> [Activity] Throughout the listing that follows, find each line with the word "Parfum" and copy it.

> [Given records]
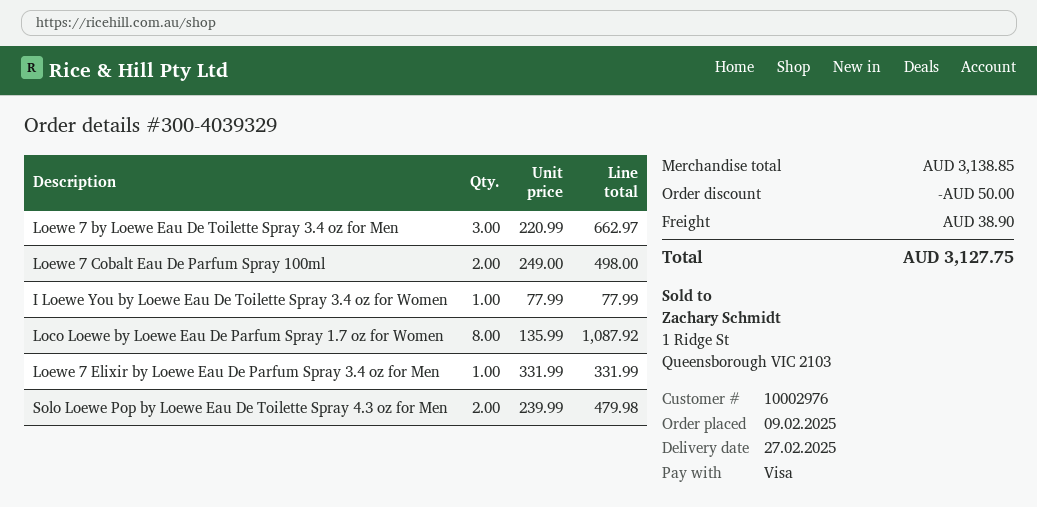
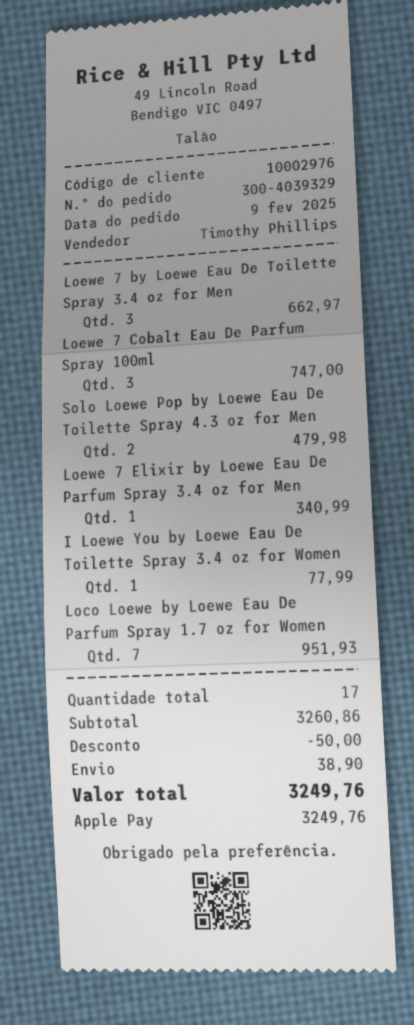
payment method: Visa -> Apple Pay
Loewe 7 Cobalt Eau De Parfum Spray 100ml: 2 for 498.00 -> 3 for 747.00
Loco Loewe by Loewe Eau De Parfum Spray 1.7 oz for Women: 8 for 1087.92 -> 7 for 951.93
Loewe 7 Elixir by Loewe Eau De Parfum Spray 3.4 oz for Men: 1 for 331.99 -> 1 for 340.99
subtotal: 3138.85 -> 3260.86
total: 3127.75 -> 3249.76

> [Completed exercise]
Loewe 7 Cobalt Eau De Parfum Spray 100ml: 2 for 498.00 -> 3 for 747.00
Loco Loewe by Loewe Eau De Parfum Spray 1.7 oz for Women: 8 for 1087.92 -> 7 for 951.93
Loewe 7 Elixir by Loewe Eau De Parfum Spray 3.4 oz for Men: 1 for 331.99 -> 1 for 340.99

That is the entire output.